Problem: Gather each line of the records where "height" appears.

Exercise input:

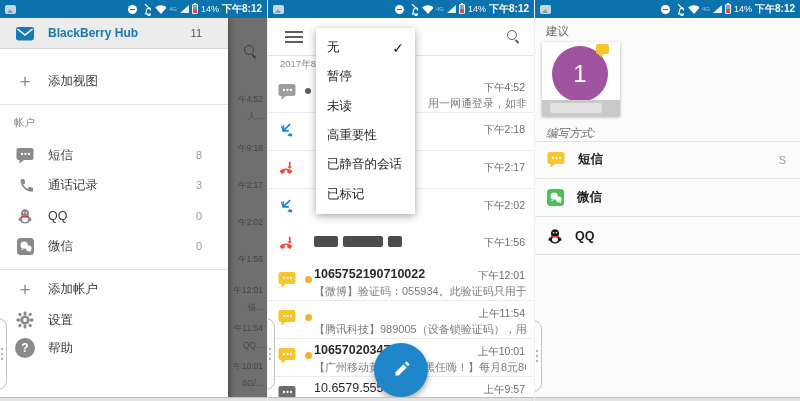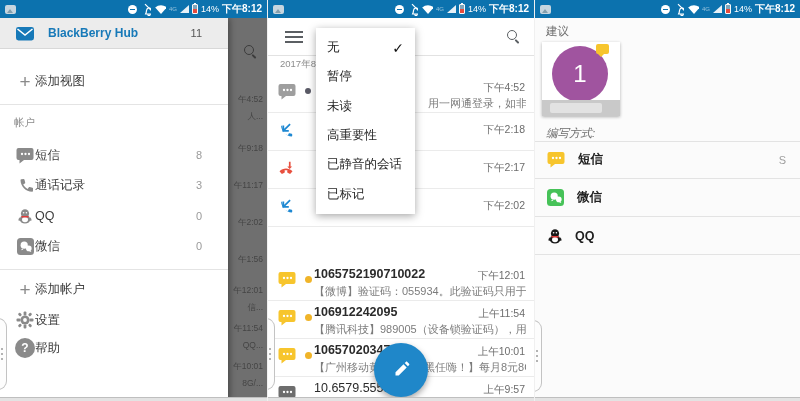--- a/index.html
+++ b/index.html
@@ -50,7 +50,7 @@
   .hub-title { color:#1779b8; font-size:12px; font-weight:bold; margin-left:13px; }
   .hub-count { margin-left:auto; margin-right:12px; color:#555; font-size:11px; }
   .d-row { position:absolute; left:0; width:100%; height:30px; display:flex; align-items:center; padding:0 14px 0 15px; }
-  .d-row .lbl { color:#3c3c3c; font-size:12.5px; }
+  .d-row .lbl { margin-left:13px; color:#3c3c3c; font-size:12.5px; }
   .d-row .cnt { margin-left:auto; margin-right:12px; color:#9a9a9a; font-size:11px; }
   .d-plus { font-size:19px; color:#8a8a8a; width:20px; text-align:center; line-height:1; }
   .d-ico { width:20px; height:20px; display:flex; align-items:center; justify-content:center; }

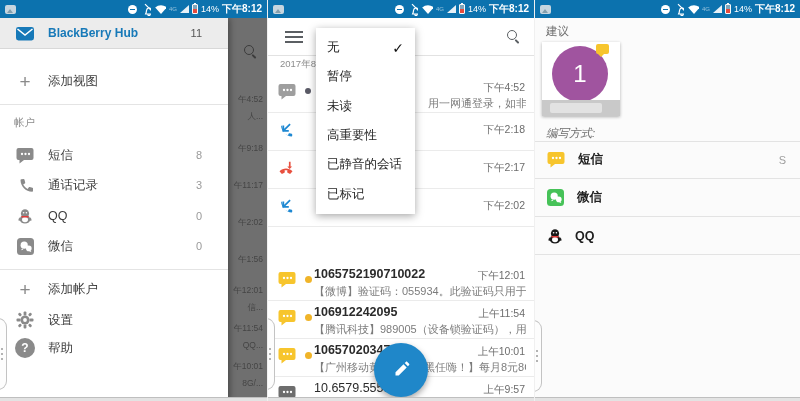--- a/index.html
+++ b/index.html
@@ -185,7 +185,7 @@
       <span class="dim-frag" style="top:76px">午4:52</span>
       <span class="dim-frag" style="top:93px">人...</span>
       <span class="dim-frag" style="top:125px">午9:18</span>
-      <span class="dim-frag" style="top:162px">午11:17</span>
+      <span class="dim-frag" style="top:162px">午2:17</span>
       <span class="dim-frag" style="top:199px">午2:02</span>
       <span class="dim-frag" style="top:236px">午1:56</span>
       <span class="dim-frag" style="top:267px">午12:01</span>

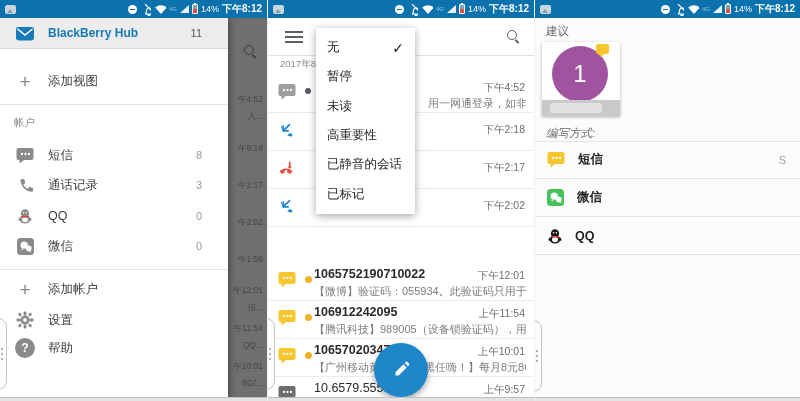--- a/index.html
+++ b/index.html
@@ -331,6 +331,17 @@
         </svg>
       <span class="rtime" style="top:10px">下午2:02</span>
     </div>
+    <div class="mrow" style="top:226px">
+      <svg class="ric" style="top:10px" width="18" height="16" fill="#e8503f">
+          <use href="#ic-call-miss"></use>
+        </svg>
+      <span class="redact">
+          <i style="width:24px"></i>
+          <i style="width:40px"></i>
+          <i style="width:14px"></i>
+        </span>
+      <span class="rtime" style="top:10px">下午1:56</span>
+    </div>
     <div class="mrow" style="top:263px">
       <svg class="ric" width="19" height="17" fill="#f7c52d">
           <use href="#ic-bubble"></use>

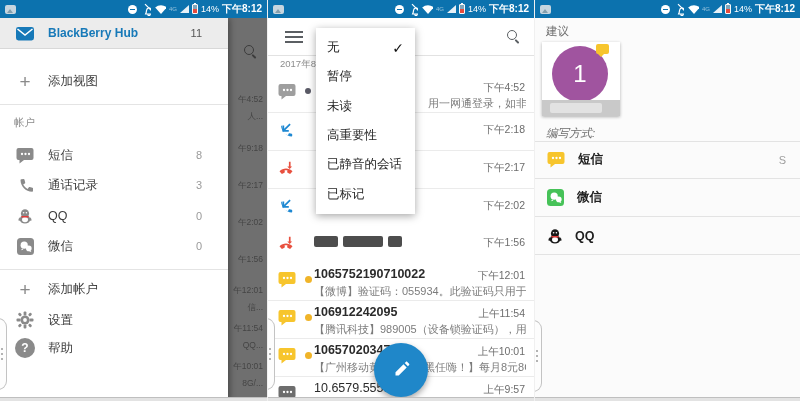--- a/index.html
+++ b/index.html
@@ -356,7 +356,6 @@
           <use href="#ic-bubble"></use>
         </svg>
       <span class="rdot"></span>
-      <span class="rsender">106912242095</span>
       <span class="rtime">上午11:54</span>
       <span class="rprev">【腾讯科技】989005（设备锁验证码），用于QQ...</span>
     </div>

Result of this task:
   .d-row { position:absolute; left:0; width:100%; height:30px; display:flex; align-items:center; padding:0 14px 0 15px; }
   .d-plus { font-size:19px; color:#8a8a8a; width:20px; text-align:center; line-height:1; }
   .d-ico { width:20px; height:20px; display:flex; align-items:center; justify-content:center; }
+      <svg class="ric" style="top:10px" width="18" height="16" fill="#e8503f">
       <svg class="ric" width="19" height="17" fill="#f7c52d">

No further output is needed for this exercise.